Brief.
The expected answer holds every line from the first line of the data below through the line containing "Location of created", exactly as written, and no other line.

Change listing data
· · · ·

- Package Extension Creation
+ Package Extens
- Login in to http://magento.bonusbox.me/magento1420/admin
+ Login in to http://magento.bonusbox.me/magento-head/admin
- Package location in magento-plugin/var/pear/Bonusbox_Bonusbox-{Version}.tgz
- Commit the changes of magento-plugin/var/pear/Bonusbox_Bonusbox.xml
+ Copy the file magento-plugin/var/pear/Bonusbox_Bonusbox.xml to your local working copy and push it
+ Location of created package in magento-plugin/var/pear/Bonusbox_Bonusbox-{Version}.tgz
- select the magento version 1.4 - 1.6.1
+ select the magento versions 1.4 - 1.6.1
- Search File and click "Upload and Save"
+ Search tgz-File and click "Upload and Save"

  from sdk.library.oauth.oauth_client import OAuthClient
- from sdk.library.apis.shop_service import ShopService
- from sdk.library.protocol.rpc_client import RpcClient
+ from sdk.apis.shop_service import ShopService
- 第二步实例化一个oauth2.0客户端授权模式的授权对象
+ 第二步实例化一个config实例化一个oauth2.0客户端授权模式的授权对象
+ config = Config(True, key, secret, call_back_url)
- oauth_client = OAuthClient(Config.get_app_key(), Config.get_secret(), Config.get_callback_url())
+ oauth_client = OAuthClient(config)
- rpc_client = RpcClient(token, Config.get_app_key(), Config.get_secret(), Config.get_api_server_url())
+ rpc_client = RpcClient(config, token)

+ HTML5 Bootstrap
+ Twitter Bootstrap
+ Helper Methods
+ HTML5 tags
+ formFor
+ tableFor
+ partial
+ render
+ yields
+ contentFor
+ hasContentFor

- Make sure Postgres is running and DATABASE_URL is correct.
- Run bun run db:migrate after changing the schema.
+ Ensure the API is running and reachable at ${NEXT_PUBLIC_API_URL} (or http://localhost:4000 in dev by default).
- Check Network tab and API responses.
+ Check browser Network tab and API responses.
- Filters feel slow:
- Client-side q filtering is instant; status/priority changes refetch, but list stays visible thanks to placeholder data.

· · · ·

Exercise response.
- Package Extension Creation
+ Package Extens
- Login in to http://magento.bonusbox.me/magento1420/admin
+ Login in to http://magento.bonusbox.me/magento-head/admin
- Package location in magento-plugin/var/pear/Bonusbox_Bonusbox-{Version}.tgz
- Commit the changes of magento-plugin/var/pear/Bonusbox_Bonusbox.xml
+ Copy the file magento-plugin/var/pear/Bonusbox_Bonusbox.xml to your local working copy and push it
+ Location of created package in magento-plugin/var/pear/Bonusbox_Bonusbox-{Version}.tgz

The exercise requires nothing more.